さらに、萩生田副長官は「私が、安倍総理大臣から指示を受けたり、文部科学省内閣府に対して指示を出したりすることはない。文部科学省から、『獣医師の過不足についての判断は農林水産省でやってほしい』という話があったので、農林水産省に伝えたことはあるが、それ以外に能動的に関わったことはない」と説明しました。

 そして、「文部科学政務官を長くやり、自民党の中で文教政策に携わってきて、文部科学省側にも、私が総理大臣官邸との特別なパイプ役であるという、誤った、甘えの認識を抱かせてしまったという点では反省すべき点があるのではないかと思う」と述べました。

 このほか前川氏は、一連の文書について、「前川氏が文書の流出元ではないか」と質問されたのに対し、「文書の提供者が誰であるかについては、答えを差し控える。さまざまな文書が世の中に出てきており、誰が、どういう経路で、誰に提供したか、さまざまな憶測はあると思うが、私が明確な答えをすべきではない」と述べました。また、参考人として出席した、国家戦略特区のワーキンググループの委員を務める原英史氏は、「『加計学園』ありきなどという指摘は全くの虚構であることは、公開されている議事録を見ればすぐに分かることだ。根本的な問題は、獣医学部の新設禁止という規制が正しいかであり、従来のゆがみをただすための取り組みを進めたものだ」と述べました。


官房長官「文書は確認されず」

 菅官房長官は、午前の記者会見で、文部科学省の前川・前事務次官が、文部科学省が調査で確認できなかったとしている、萩生田官房副長官の関与を示す文書を、実在する文書だと主張したことについて、「文部科学省で追加調査を行った結果、存在が確認されなかったという報告を受けている。確認されていないので承知していない」と述べました。

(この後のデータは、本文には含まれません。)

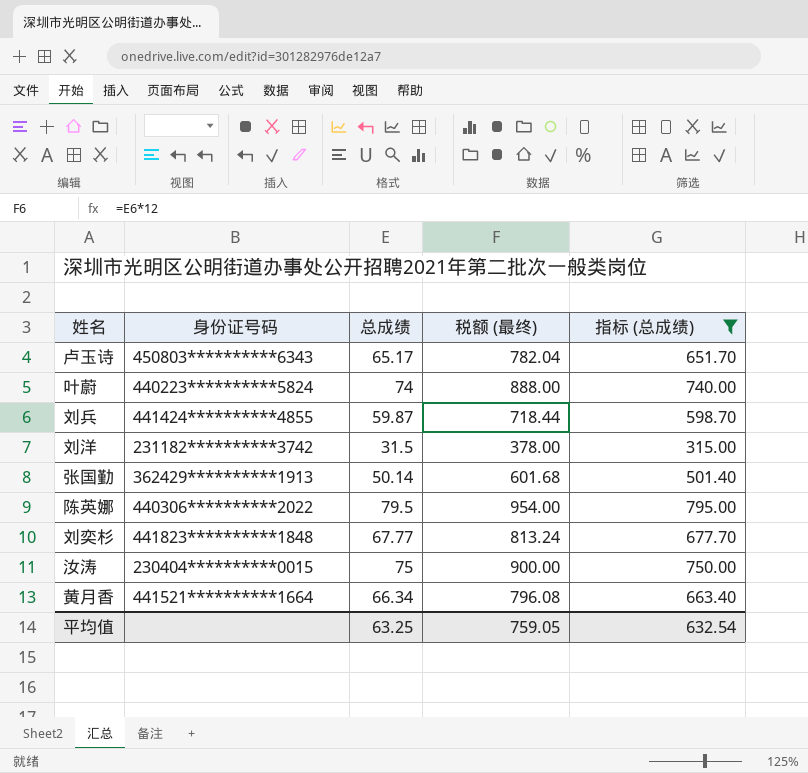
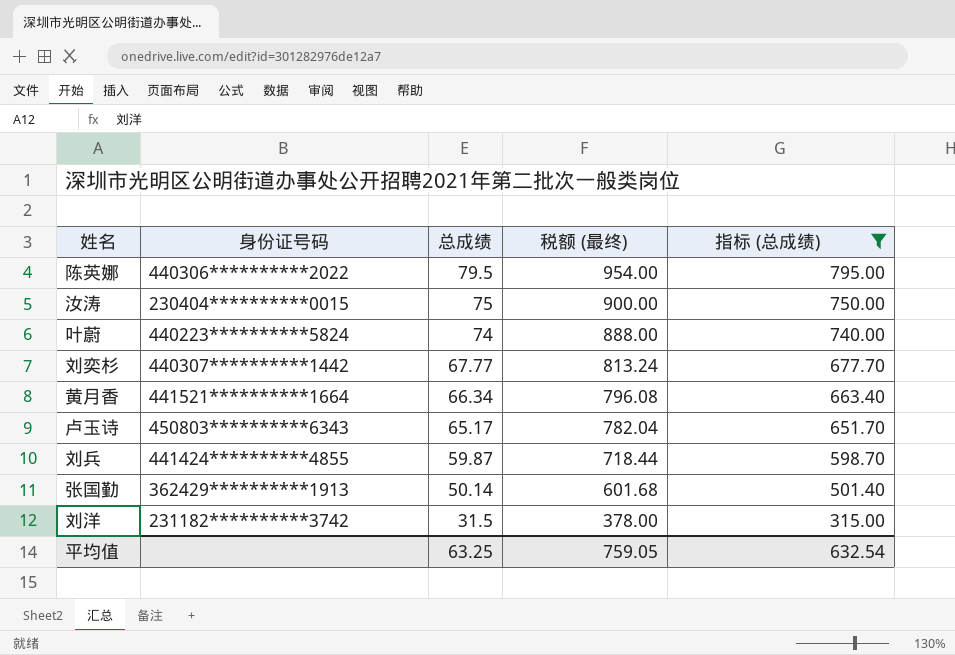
row order: none -> 总成绩 descending
刘奕杉 | 身份证号码: 441823**********1848 -> 440307**********1442

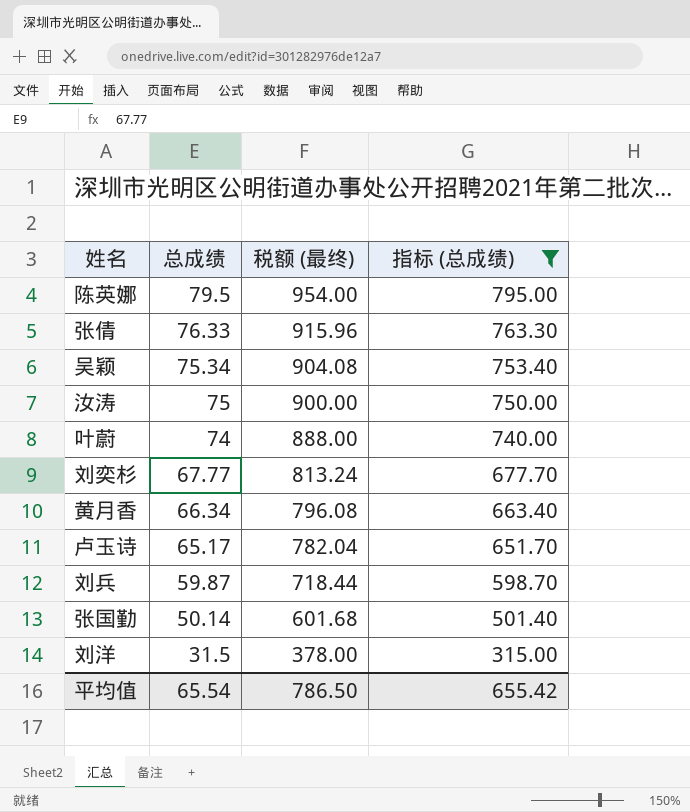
column 身份证号码 | position: 2 -> none
row 张倩: none -> 76.33 | 915.96 | 763.30
row 吴颖: none -> 75.34 | 904.08 | 753.40
平均值 | 总成绩: 63.25 -> 65.54
平均值 | 税额 (最终): 759.05 -> 786.50
平均值 | 指标 (总成绩): 632.54 -> 655.42

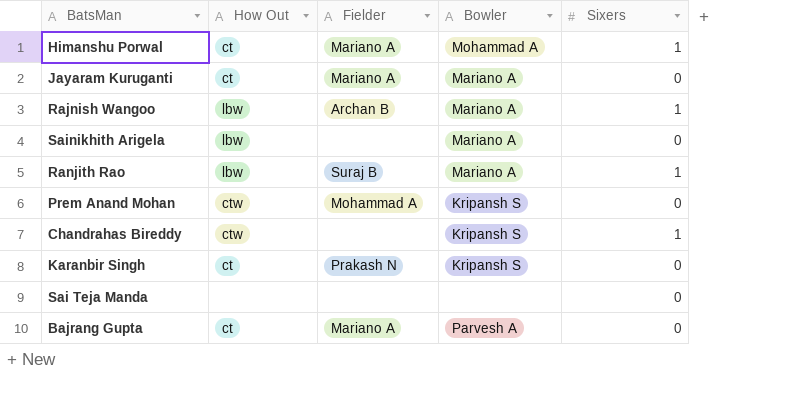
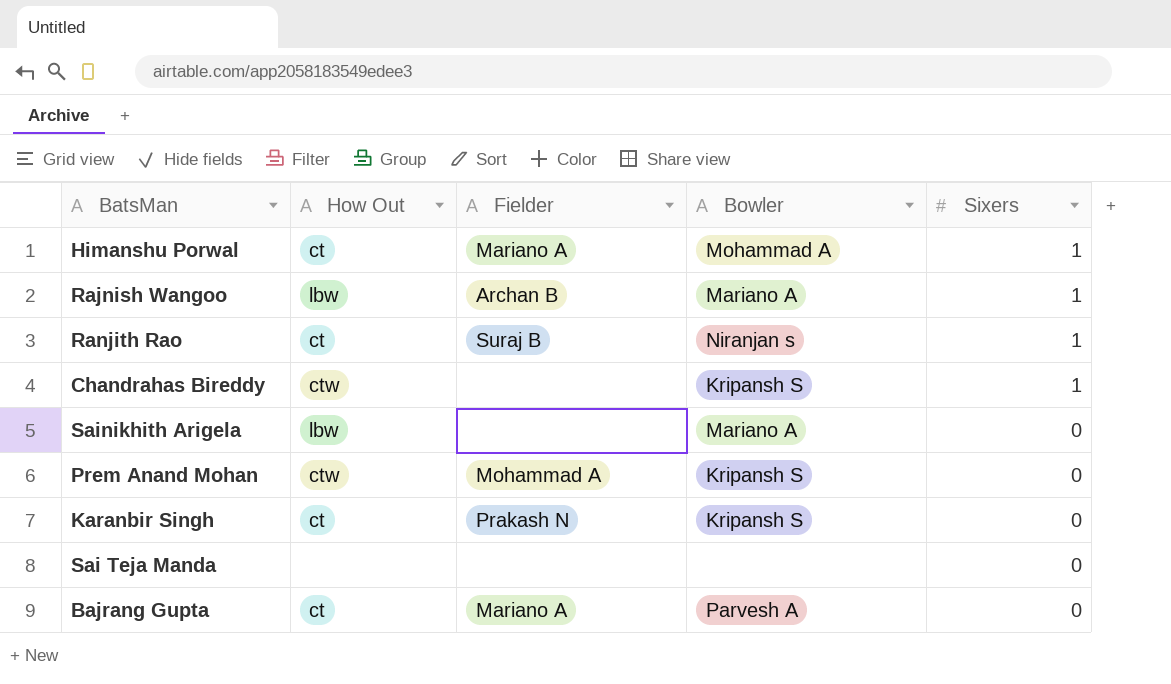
row order: none -> Sixers descending
row Jayaram Kuruganti: ct | Mariano A | Mariano A | 0 -> none
Ranjith Rao | How Out: lbw -> ct
Ranjith Rao | Bowler: Mariano A -> Niranjan s

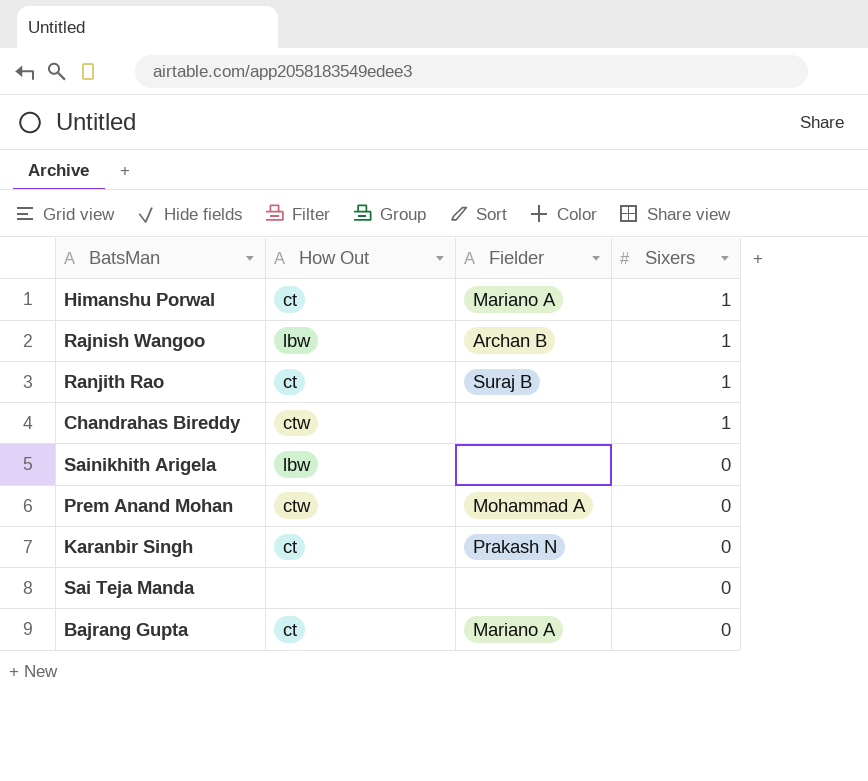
column Bowler | position: 4 -> none

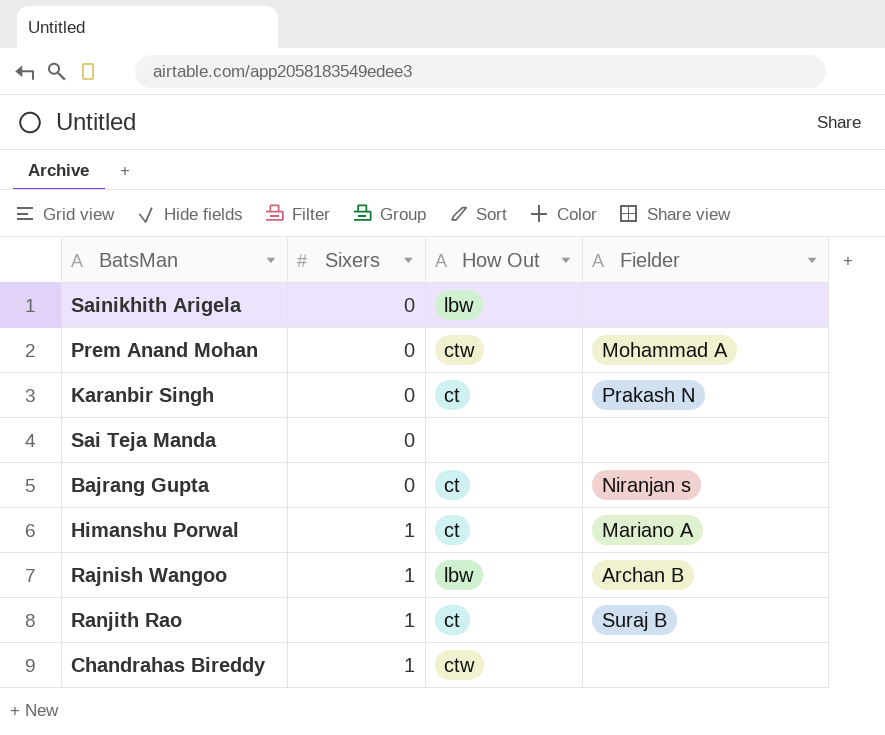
row order: Sixers descending -> Sixers ascending
column Sixers | position: 4 -> 2
Bajrang Gupta | Fielder: Mariano A -> Niranjan s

 また、菅官房長官は、野党側が、安倍総理大臣も出席して予算委員会でも閉会中審査を行うよう主張していることについて、「いずれにしろ、国会で決めることだ」と述べました。


民進 野田幹事長「安倍総理が説明責任を」

 民進党の野田幹事長は記者会見で、「疑惑はさらに深まったと言わざるを得ず、安倍総理大臣に説明責任を果たしてもらわなければ、何も解明にはつながらない。急に、『獣医学部を全国展開する』と言い始めるなど、安倍総理大臣でなければ説明できないこともいっぱいある」と述べ、安倍総理大臣も出席して、予算委員会で閉会中審査を行うよう求めていく考えを重ねて示しました。

 また、野田氏は、記者団から、加計学園の理事長を務める加計孝太郎氏を国会に招致する必要性を問われたのに対し、「大きな当事者であり、官邸の周りや自民党の中にも深い関係の方が複数いたことが疑惑の発生源なので、そういう段階になってきたと認識している」と述べました。